Quite simply, Kotkaniemi was impressive for a 17-year-old in a difficult professional league. Looking at the of list similarly aged players in Liiga previously cited, only Alex Barkov and Rasmus Kupari are also centers. That Kotkaniemi played meaningful offensive and defensive minutes for Ässät is no small feat, and though he spent the first half of the season on the wing, he got more opportunity in the middle towards the end of the year. And while Liiga’s best teams might not be on par with the top Russian or Swedish squads, Liiga is still a strong league. SEAL-adjusted scoring rewards him for his performance in a tough league, as he ranks sixth among all 2018 draft-eligible players in production once it is adjusted for age and league factors, among others.
He also has a July birthday, meaning he is one of the youngest players in the draft class. Five-to-eight months might be a negligible difference in age among players in their mid-20s, but for 17-and-18-old players that’s a pretty decent chunk of developmental time.

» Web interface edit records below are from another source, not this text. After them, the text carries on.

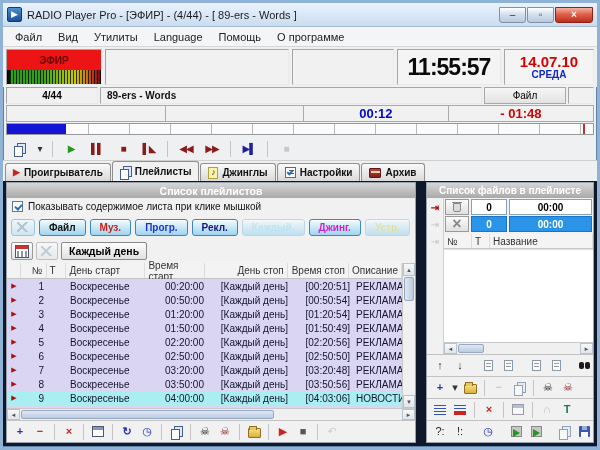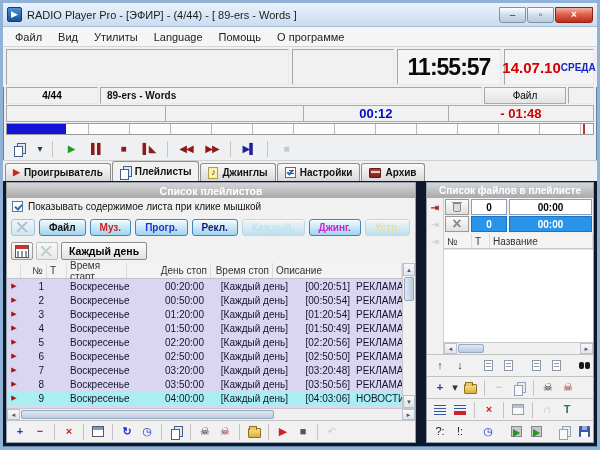"ЭФИР" div.onair { html: none -> <div> <div>ЭФИР</div> <div></div> </div> }
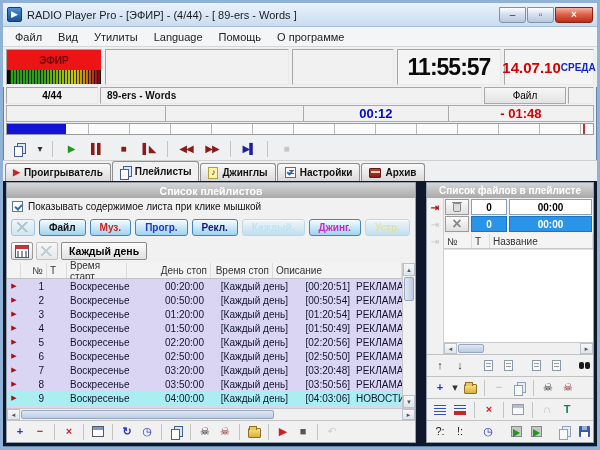"14.07.10" .datebox { flex-direction: row -> column }
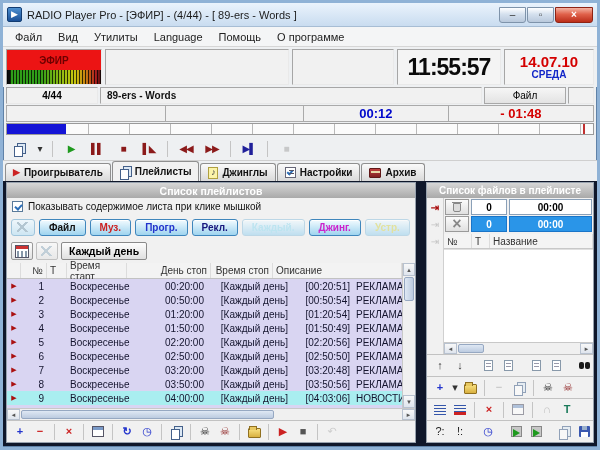"День старт" div.hc { html: none -> <div>День старт</div> }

This is a player who can help your team in a number of different ways. He can be the focal point of a line offensively and make goals happen with the puck on his stick in a number of creative ways. On the 1-3-1 power play, he’s a great option for the high slot presence. He’s a quality shutdown forward who disrupts the opposition’s breakouts and transitions. Will he become the inarguable franchise center that every team dreams of building around? No, probably not. He’s already a strong player at a young age, though, and has relatively safe upside as a bonafide, all-situations top-six center.
As other draft rankings show, Kotkaniemi is a safe bet to be around when the Rangers are on the clock at ninth overall. For all of their needs, they’re actually in pretty good shape at center. However, teams are drafting players with the intended payoff coming five years down the line. You don’t know what might happen in-between. Players might not live up to their potentials, or could get injured or traded. Needs change rapidly in the NHL. If you end up with a surplus, then you can always trade from it. For centers in particular, it’s never not a seller’s market.
Or, as the 2008-2010 Penguins (Jordan Staal) and 2013-2015 Rangers (Derick Brassard) proved, having an overqualified third-line center is hardly the worst fate. Draft talent now, and deal with need later.
What Others Have Said
Ässät teammate Antoine Laganiére (via Journal de Québec):
“He is super talented. He is an excellent puckhandler...He stands out by his vision of the game, he makes passes that many guys will never be able to do. He has an exceptional offensive talent for a young man of his age.”
Corey Pronman, The Athletic:
“There still isn’t a premier No. 1 center (in the 2018 NHL Draft), but Kotkaniemi is the closest to that in my view.”
Marco Bombino, FinnishJuniorHockey.com:
“He’s a skilled, deft stickhandler who can operate with the puck in traffic and exhibited confidence while doing so in today’s game.”